ABOUT
REMOTE CONTROL SYSTEMS...
An Abridged History (and the Future) of Home Control
Chapter
1 – From Communications to Music
A
traditional way to call for a servant used to be a bell, sometimes on
a cord by the master’s chair. Manual doorbells and speaking tubes
were common in houses of the 1900’s – actually an acoustic
tube extending from the front door to some location from which the homeowner
could shout back and forth to visitors - the early intercom.
By the time electric
lights were common, businesses had discovered the value of true wired
intercoms, but it wasn’t until the ‘40s and 50’s that
wired intercoms and internal home telephone communication became common
even in wealthy homes.
But then it then
took no time at all before “music over the intercom” became
vogue, sharing tinny renderings from a central radio to several rooms.
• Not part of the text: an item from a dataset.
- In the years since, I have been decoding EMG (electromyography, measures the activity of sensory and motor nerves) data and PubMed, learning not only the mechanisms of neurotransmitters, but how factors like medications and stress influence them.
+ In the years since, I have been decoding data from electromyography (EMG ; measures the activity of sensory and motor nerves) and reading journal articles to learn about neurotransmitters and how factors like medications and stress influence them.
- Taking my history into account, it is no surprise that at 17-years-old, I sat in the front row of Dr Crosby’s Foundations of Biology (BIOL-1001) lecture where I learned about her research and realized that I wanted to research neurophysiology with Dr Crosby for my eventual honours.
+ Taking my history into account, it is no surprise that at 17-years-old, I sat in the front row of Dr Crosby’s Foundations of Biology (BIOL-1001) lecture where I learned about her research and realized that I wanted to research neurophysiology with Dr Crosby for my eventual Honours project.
The state of the art in 1959 was an in-wall AM clock-radio with switches
to turn on or off the music to individual rooms, while a talk lever
enabled announcements to be sent throughout the home.
Fancy units like this lovely orange number even had a jack on the front
that let you play a phonograph into it, presuming you didn't mind a
phonograph on the kitchen sink... not to mention changing the record
every few minutes.
Next it was an 8-track
tape player, then a cassette, a CD, and now even satellite music sources.
Speakers and amplifiers have improved the sound, but the intercom model
of entertainment distribution generally fails to satisfy any but the
most background of music desires. Home owners liked the hidden equipment
and widespread coverage. They missed the quality listening experience
they had with a stack of components. The need to control sources and
provide stereo sound worthy of foreground listening has largely driven
entertainment distribution out of the intercom and into a separate system
evolution.
When distributed
music made it out on its own, it quickly diversified into flavors.
- In the most basic
whole-house music system with no distributed source control, usually
only a local volume control is used in each room. The same source
will play in every room, and is controlled from the central location.
A single powerful amplifier feeds the whole system as one load. This
is still a common design where cost is the major consideration.
- Better systems
offer selection of the entertainment source from each location in
addition to volume control. All rooms still share the same content
but it is selected from any room. A single amplifier may still be
used, but more wires are needed for control. Often these systems go
the next step and have separate amps for each room to provide better
sound.
- The best systems
allow each room to select and control sources independently from other
rooms for simultaneous enjoyment of different music in different locations.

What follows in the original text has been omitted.